The present writer strongly recommends instead, a night passed at the comfortable little Hôtel de France at Koleah, and a drive thence to the Tombeau.

The diligence from Koleah to Marengo (for Cherchel) passes the foot of the hill on which the Tombeau stands, but does not permit any near approach to the monument.

The road which runs all the way through the Metidja, just behind the Sahel, or range of shore-hills, is somewhat monotonous, the country being even yet in a great measure uncleared, the ground covered with a thick brushwood of palmetto, and overgrown with deadly asphodel-deadly in more ways than one, since the Arabs have learned the trick of making absinthe from it!

Here and there are woods of wild olives and oaks, and occasional patches of cultivation. Now and then, drearylooking European settlements are passed, chiefly inhabited by Spaniards; but these are comparatively few and far between, and the settlers have a somewhat famished and fever-stricken appearance. They seem to be for the most part employed in charcoal-burning.

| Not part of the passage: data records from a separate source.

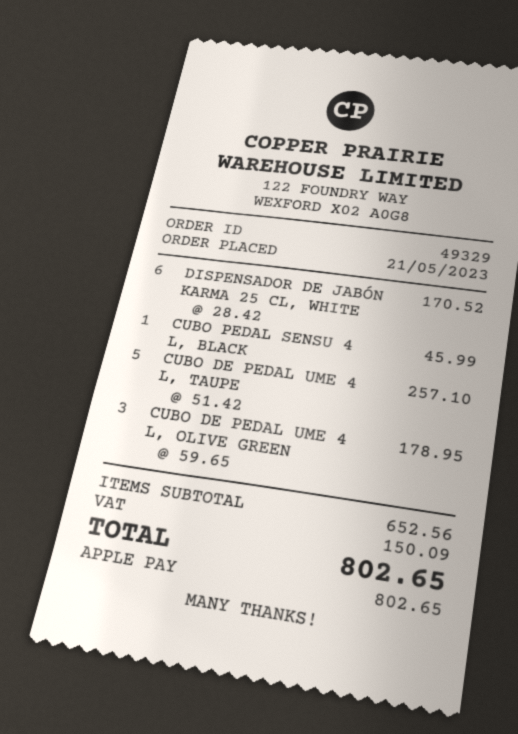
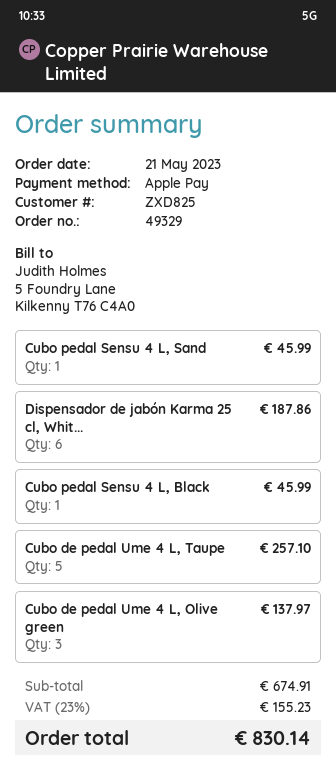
DISPENSADOR DE JABÓN KARMA 25 CL, WHITE: 6 for 170.52 -> 6 for 187.86
CUBO DE PEDAL UME 4 L, OLIVE GREEN: 3 for 178.95 -> 3 for 137.97
Cubo pedal Sensu 4 L, Sand: none -> 1 for 45.99
subtotal: 652.56 -> 674.91
tax: 150.09 -> 155.23
total: 802.65 -> 830.14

This side of the Metidja had at one time almost as evil a reputation for unhealthiness as Bou-Farik, but great exertions have been made by the French to drain it, and no doubt, as the land is reclaimed and becomes inhabited, the same good results will follow. The Lake Halloula, which was formerly situated just below the hill on which is the Tombeau de la Chrétienne, was a fruitful source of fever, and the favourite haunt of the sportsman, as it abounded with wild duck and snipe.